Understandably, many patients worry that if they have a lot of low back pain when they are in their thirties or forties, the pain will become much worse as they age.

However, many pain management and rehabilitative options are available for degenerative disc disease. If patients can find a way to manage their back pain and maintain their function, the prognosis is quite favorable.

The long-term progression of disc degeneration involves the inflammatory proteins within the disc space. These proteins eventually burn out, causing the disc to become stiffer and the pain-generating micro-motions to decrease.

Long-term Outcomes of Degenerative Disc Disease

The degenerative process of the spinal disc may start gradually or suddenly, but progresses over 2 to 3 decades from severe and at times even disabling bouts of pain to a state in which the spine is restabilized and the pain is diminished.

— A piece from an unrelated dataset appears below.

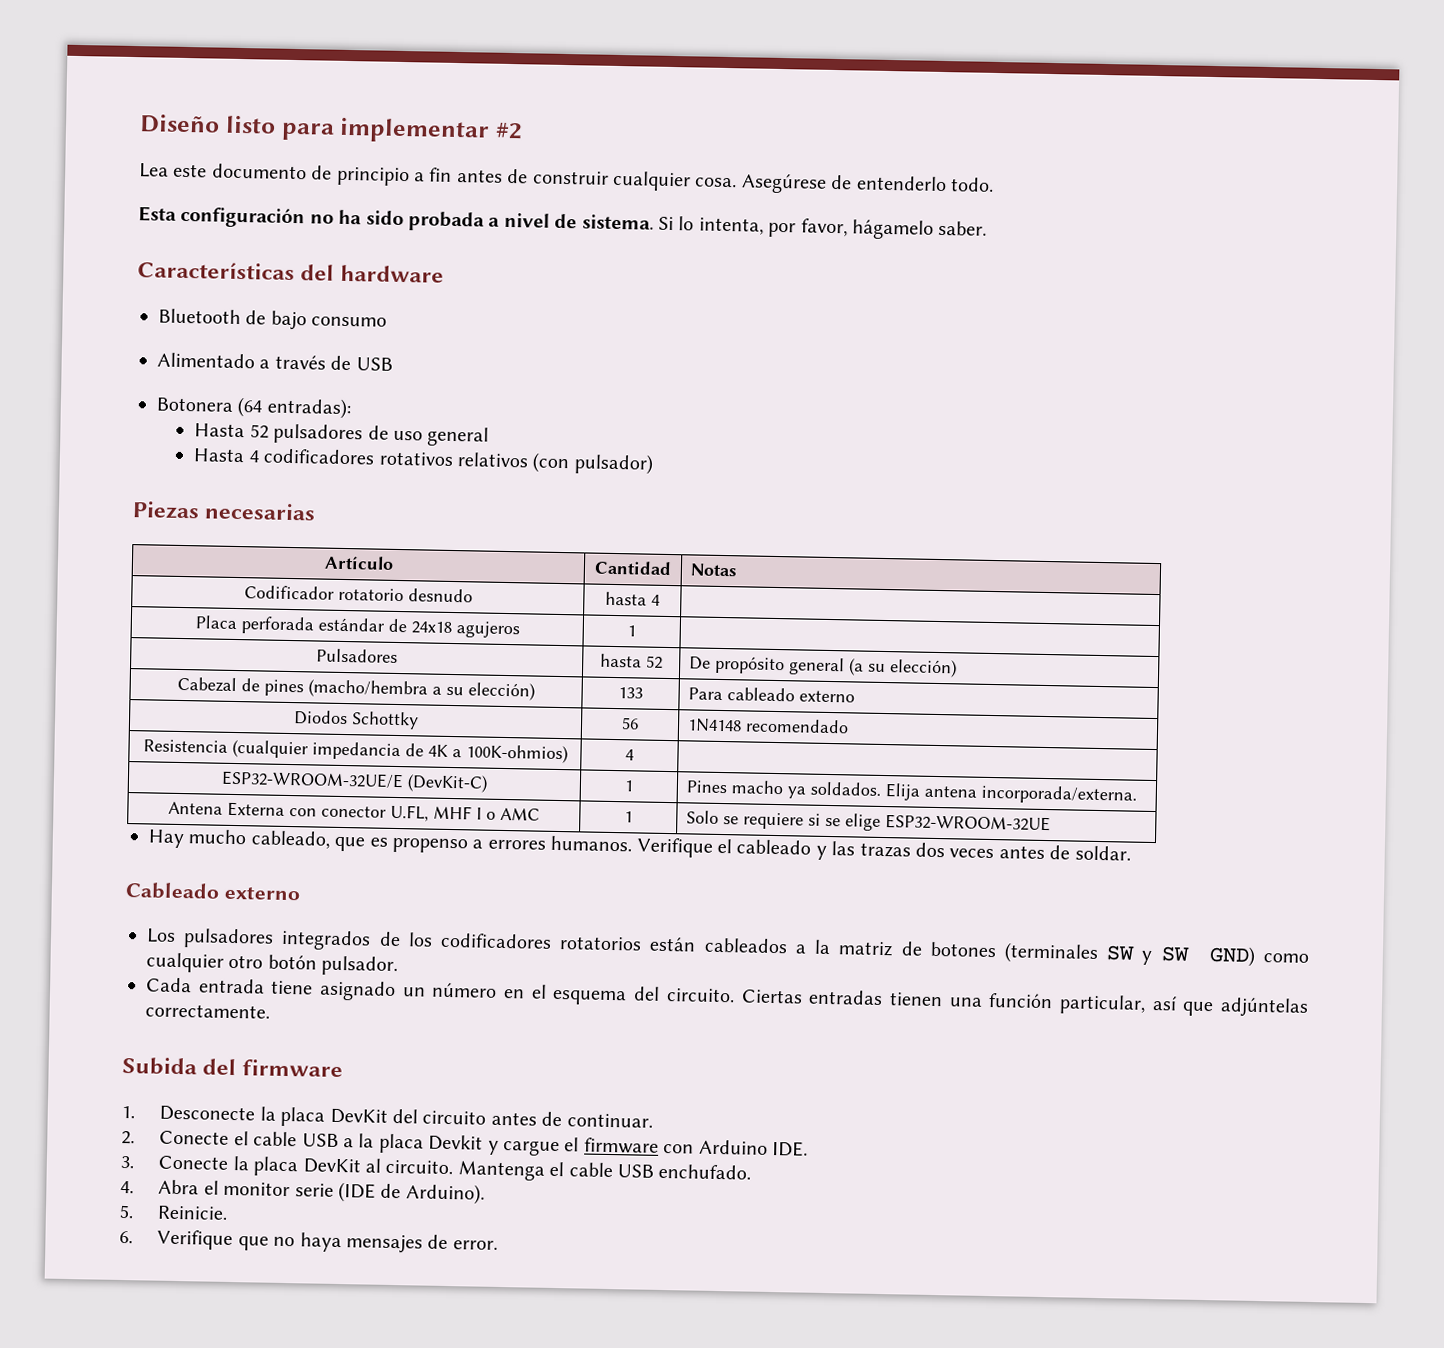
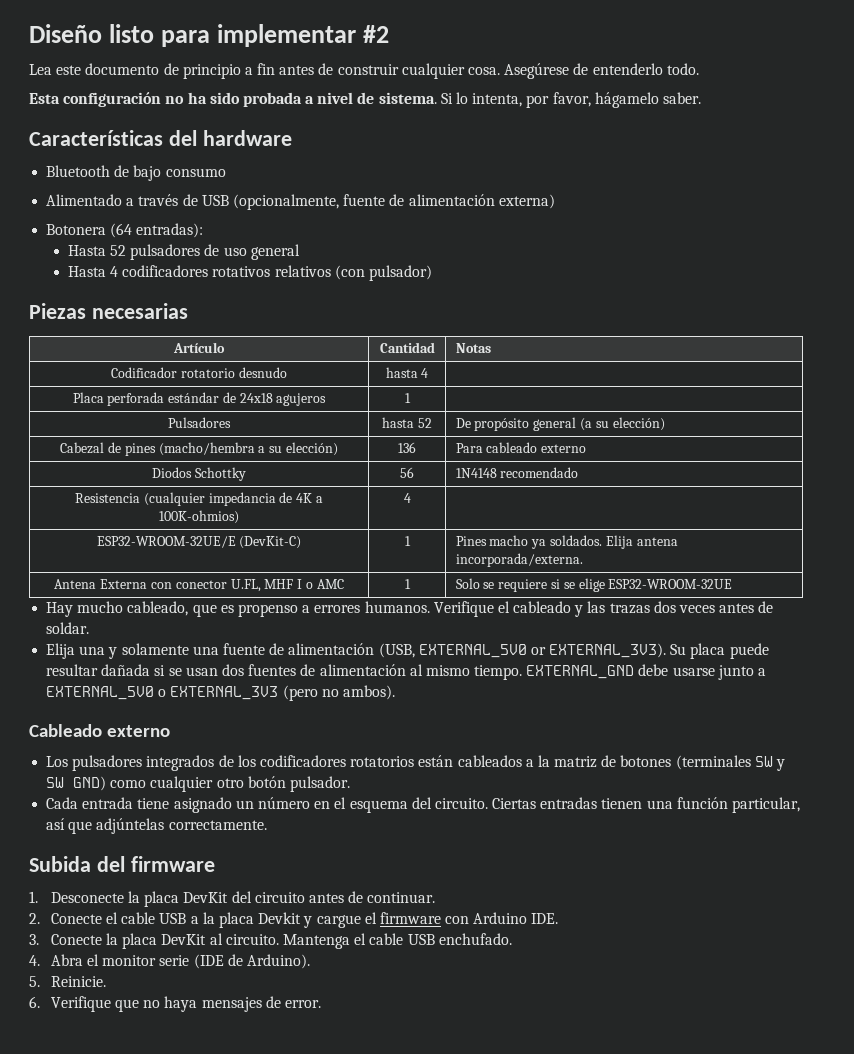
(393, 364) none -> [232,194,555,210] (opcionalmente, fuente de alimentación externa)
[618,687,643,699] 133 -> [398,442,416,453] 136
(1131, 853) none -> [46,643,769,659] [46,664,767,680] [46,685,395,701] // Elija una y solamente una fuente de alimentación (USB, EXTERNAL_5V0 or EXTERNAL_3V3). Su placa puede resultar dañada si se usan dos fuentes de alimentación al mismo tiempo. EXTERNAL_GND debe usarse junto a EXTERNAL_5V0 o EXTERNAL_3V3 (pero no ambos).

Alongside the disc, the joints and the vertebral bones may also be affected by the degenerative process. Supporting muscles, blood vessels, and nerves can also be affected. Aging of the spine may be associated with other degenerative conditions, including1Tomé-Bermejo F, Piñera AR, Alvarez L. Osteoporosis and the Management of Spinal Degenerative Disease (II). Arch Bone Jt Surg. 2017;5(6):363-374.:

  • Spinal osteoarthritis. Small facet joints can become strained when the disc loses its structure, accelerating the degeneration of the joints.
  • Osteoporosis. The degeneration of the bony structure can increase the risk of fractures in the vertebral bones, contributing to overall instability and aging of the spine.
  • Spinal stenosis. A narrowed spinal canal can occur as the discs flatten, stiffen, bulge into the canal, or strain the facet joints.
  • Degenerative spondylolisthesis. One vertebral body can slip over another, possibly due to degeneration of the facet joints which may be a consequence of disc degeneration.

While degenerative disc disease itself may have a favorable outlook, other degenerating structures can sometimes affect nerves or blood vessels and lead to a variety of pain symptoms.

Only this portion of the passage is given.